In the listing below, find the line with "f) that the" and the line with "- g) Council". Repeat those two lines and all lines between them exactly.

PROVIDED INFORMATION
--
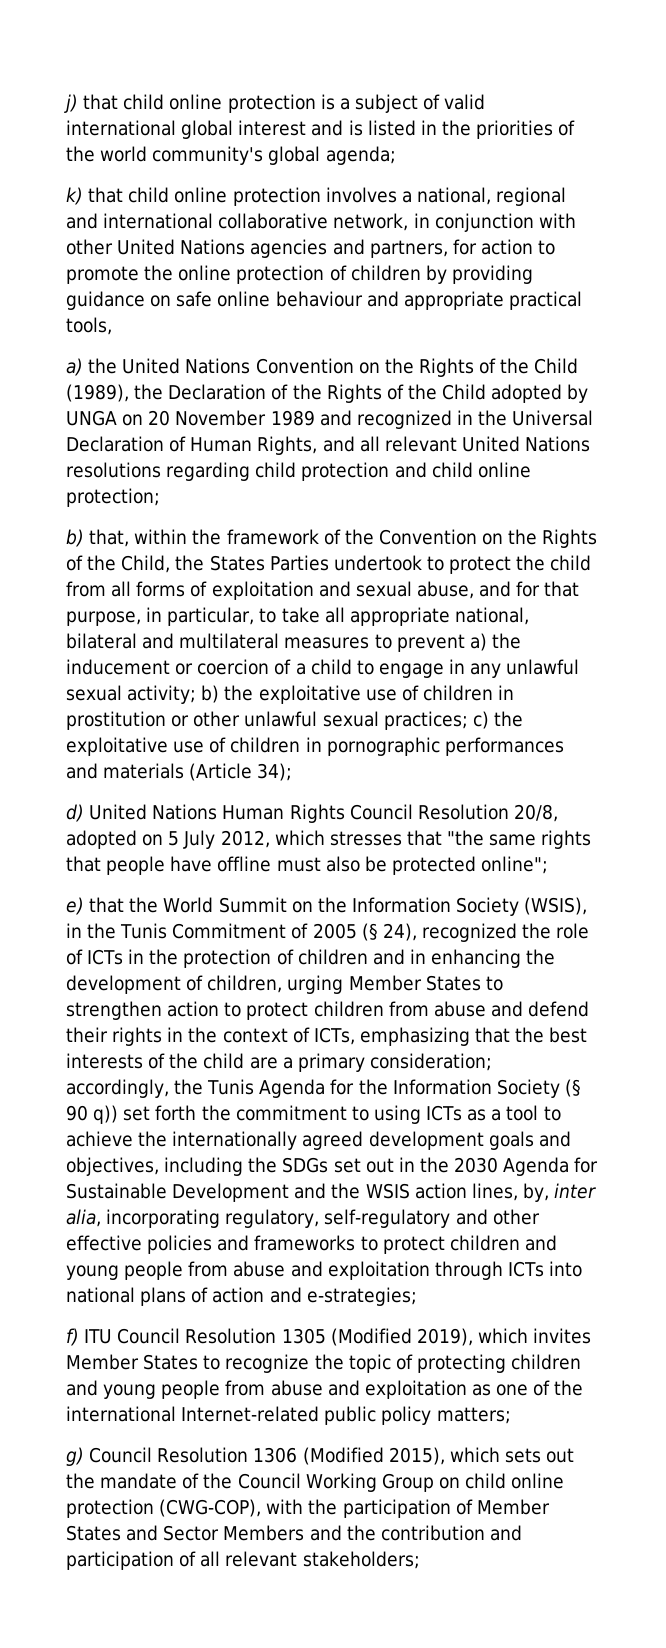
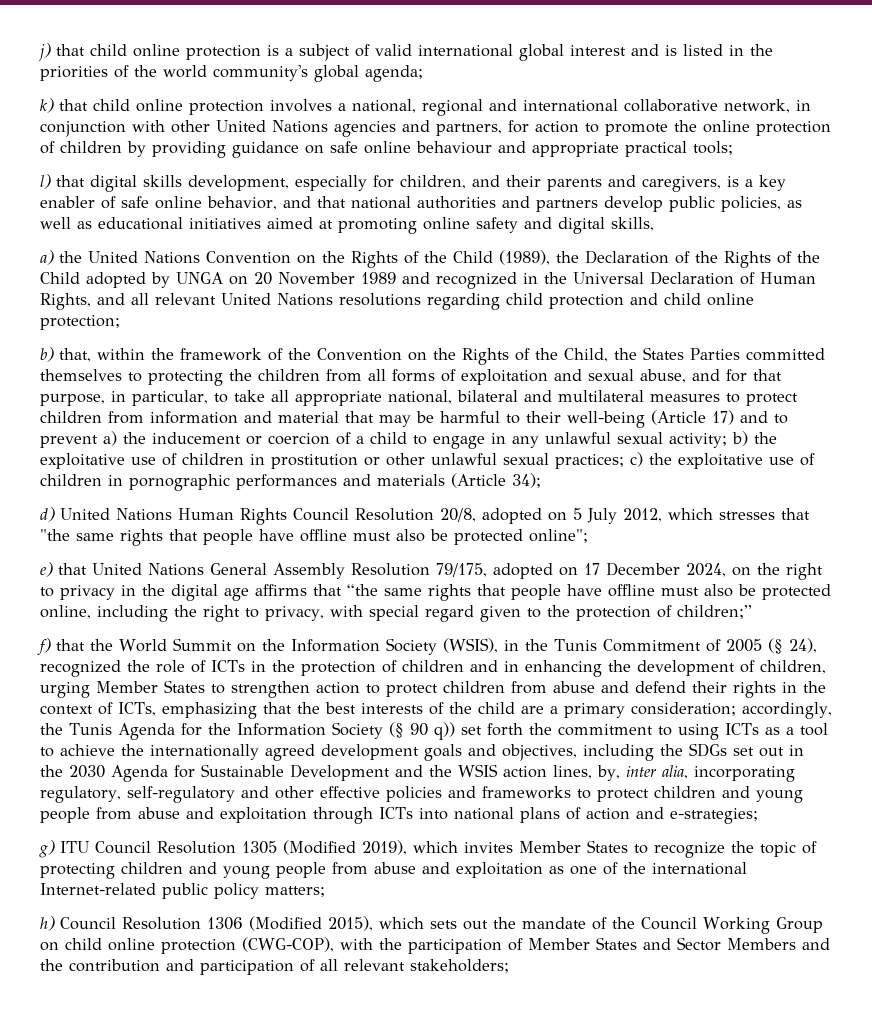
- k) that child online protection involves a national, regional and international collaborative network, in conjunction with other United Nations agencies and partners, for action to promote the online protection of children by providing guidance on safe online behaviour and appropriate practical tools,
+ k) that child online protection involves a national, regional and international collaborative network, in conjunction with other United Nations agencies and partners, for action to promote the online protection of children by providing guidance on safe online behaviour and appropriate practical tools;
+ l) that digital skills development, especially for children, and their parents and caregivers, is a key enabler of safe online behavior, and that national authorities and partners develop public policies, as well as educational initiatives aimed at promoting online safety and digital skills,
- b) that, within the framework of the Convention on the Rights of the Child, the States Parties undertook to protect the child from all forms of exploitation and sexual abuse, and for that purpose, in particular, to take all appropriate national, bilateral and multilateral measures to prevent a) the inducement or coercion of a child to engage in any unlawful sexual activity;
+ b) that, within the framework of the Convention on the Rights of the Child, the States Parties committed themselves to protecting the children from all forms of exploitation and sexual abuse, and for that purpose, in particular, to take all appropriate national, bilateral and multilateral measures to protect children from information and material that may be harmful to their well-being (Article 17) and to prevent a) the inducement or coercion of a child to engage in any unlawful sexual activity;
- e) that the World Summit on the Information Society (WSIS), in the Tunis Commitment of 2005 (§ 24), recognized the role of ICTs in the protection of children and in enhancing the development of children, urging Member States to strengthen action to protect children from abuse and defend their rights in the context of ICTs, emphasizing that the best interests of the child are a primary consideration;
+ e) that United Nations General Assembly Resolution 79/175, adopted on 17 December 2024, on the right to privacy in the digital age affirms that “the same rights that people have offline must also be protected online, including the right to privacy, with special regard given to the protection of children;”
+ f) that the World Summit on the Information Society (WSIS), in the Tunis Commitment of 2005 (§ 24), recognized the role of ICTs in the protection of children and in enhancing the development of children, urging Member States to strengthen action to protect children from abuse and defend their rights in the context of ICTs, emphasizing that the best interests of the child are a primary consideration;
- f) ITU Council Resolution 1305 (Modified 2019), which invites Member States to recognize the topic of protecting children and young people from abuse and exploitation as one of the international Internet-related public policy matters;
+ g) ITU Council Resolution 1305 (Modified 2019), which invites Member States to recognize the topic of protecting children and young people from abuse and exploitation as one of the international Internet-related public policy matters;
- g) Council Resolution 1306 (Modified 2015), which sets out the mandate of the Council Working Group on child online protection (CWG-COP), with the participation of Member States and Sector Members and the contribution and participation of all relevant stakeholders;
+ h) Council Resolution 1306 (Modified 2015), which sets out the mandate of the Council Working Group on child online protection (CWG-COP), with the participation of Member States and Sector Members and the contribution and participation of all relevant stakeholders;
--
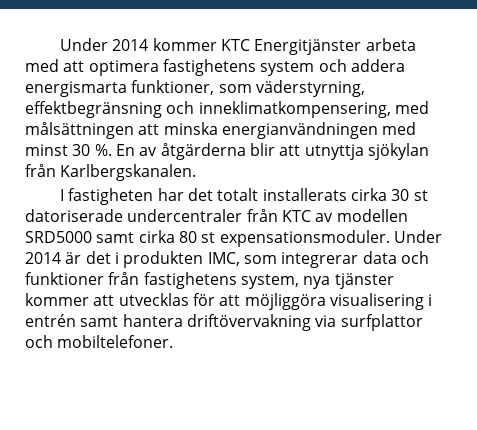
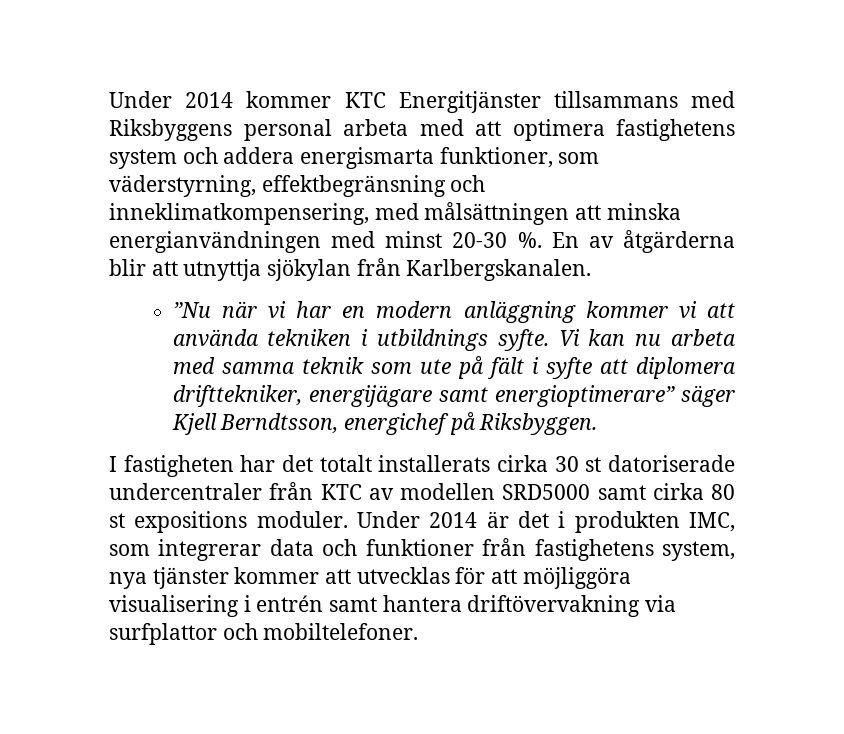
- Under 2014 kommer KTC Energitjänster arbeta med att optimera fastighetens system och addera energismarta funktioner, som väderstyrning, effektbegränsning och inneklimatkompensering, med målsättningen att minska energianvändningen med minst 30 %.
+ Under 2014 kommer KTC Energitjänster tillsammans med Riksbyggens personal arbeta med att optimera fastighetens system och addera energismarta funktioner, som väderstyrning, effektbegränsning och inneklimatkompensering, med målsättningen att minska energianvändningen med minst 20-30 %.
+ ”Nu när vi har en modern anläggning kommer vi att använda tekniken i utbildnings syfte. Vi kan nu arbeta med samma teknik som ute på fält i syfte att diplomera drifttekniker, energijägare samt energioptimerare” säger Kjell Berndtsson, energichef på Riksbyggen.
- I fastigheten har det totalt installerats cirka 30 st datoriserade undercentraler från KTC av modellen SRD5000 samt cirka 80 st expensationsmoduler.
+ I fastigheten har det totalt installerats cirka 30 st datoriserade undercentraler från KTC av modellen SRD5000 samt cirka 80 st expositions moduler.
--
EXPECTED ANSWER
+ f) that the World Summit on the Information Society (WSIS), in the Tunis Commitment of 2005 (§ 24), recognized the role of ICTs in the protection of children and in enhancing the development of children, urging Member States to strengthen action to protect children from abuse and defend their rights in the context of ICTs, emphasizing that the best interests of the child are a primary consideration;
- f) ITU Council Resolution 1305 (Modified 2019), which invites Member States to recognize the topic of protecting children and young people from abuse and exploitation as one of the international Internet-related public policy matters;
+ g) ITU Council Resolution 1305 (Modified 2019), which invites Member States to recognize the topic of protecting children and young people from abuse and exploitation as one of the international Internet-related public policy matters;
- g) Council Resolution 1306 (Modified 2015), which sets out the mandate of the Council Working Group on child online protection (CWG-COP), with the participation of Member States and Sector Members and the contribution and participation of all relevant stakeholders;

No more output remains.